In this study he makes the case that between reductionist materialists and dogmatic religionists there is a third way of academic investigation which is metaphysically neutral ("methodological agnosticism") about religious and philosophical "first principles" with the effect that believers' claims about the "meta-empirical realm" (like Theosophists believing in and/or experiencing of the existence of the Masters) are respectfully kept intact to a certain degree. He argues that by the "rejection of metaphysical axioms" the field of study becomes more clear as it is freed from either reductionist or religionist "radical explanations" and alleged "immutable laws," which claim to be trans-historical and perport to 'expain away' the experiences under comsideration. 

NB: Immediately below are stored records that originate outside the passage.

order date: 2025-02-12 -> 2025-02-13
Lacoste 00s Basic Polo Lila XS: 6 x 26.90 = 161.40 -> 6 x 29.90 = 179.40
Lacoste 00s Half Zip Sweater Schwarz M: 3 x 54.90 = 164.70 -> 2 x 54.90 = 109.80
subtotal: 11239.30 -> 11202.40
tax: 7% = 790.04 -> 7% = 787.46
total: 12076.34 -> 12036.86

What opens up then is the possibility to develop a history of ideas and modes of belief in their "historical contingency" or historicity. So, for example, such a methodology could look into the issue of congruencies between HPB's ideas and those expressed by Bulwer-Lytton in his novels without 1) having to conclude on the reductionist side that HPB plagiarised, because its meta-empirical claims are impossible in principle, nor 2) having to commit oneself to one or another religionist metaphysics (Theosophy included) that will either wholeheartedly embrace or demonize those claims. It just looks at esoteric ideas and comportments as they get expressed in ever different forms throughout the ages and develops provisional theories about idea-clusters, congruencies, transmissions, appropriations, legitimations, etc., all done while suspending the question of the truth and value of those ideas.  

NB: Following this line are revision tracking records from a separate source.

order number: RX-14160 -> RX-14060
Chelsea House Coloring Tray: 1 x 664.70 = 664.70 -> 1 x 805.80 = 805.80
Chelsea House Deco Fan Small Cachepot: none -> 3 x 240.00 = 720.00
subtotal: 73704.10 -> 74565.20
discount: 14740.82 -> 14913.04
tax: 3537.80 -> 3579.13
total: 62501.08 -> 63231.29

Now, as far as Theosophy is concerned, I'd like to make the case that Theosophy, as it also tries to move between the extremes of materialism and dogmatism and makes claims of being scientific (or at least experiential), can benefit from the very interesting and fruitful side-effects of understanding this phenomenological-empiricist methodology and thereby make its own case in a more sophisticated way. What we can learn is 1) to become more aware of the reductionist and religionist pitfalls in which we might step sometimes ourselves, 2) sharpen our own methodology in doing comparative work, and 3) clean up hidden assumptions to free us to better understand other's spirituality, 4) appreciate and critique better the scientific work done by the historians and other social scholars in the field of religion in general and western esotericism in particular, as the latter explicitly takes the Theosophical movement as one of its subject matters. 

What we have to overcome is the fear of seeing our own tradition in a very different light. Hanegraaff is aware of the resitance of religionists (and here I'd include 'axiomatic' Theosophists too) to the empiricist method as it implies 1) a certain historical relativity, 2) it might possibly "demythologize" certain beliefs and make them look improbable, and worst of all, 3) it might be perceived as having dangerous and "profoundly reductionistic implications." 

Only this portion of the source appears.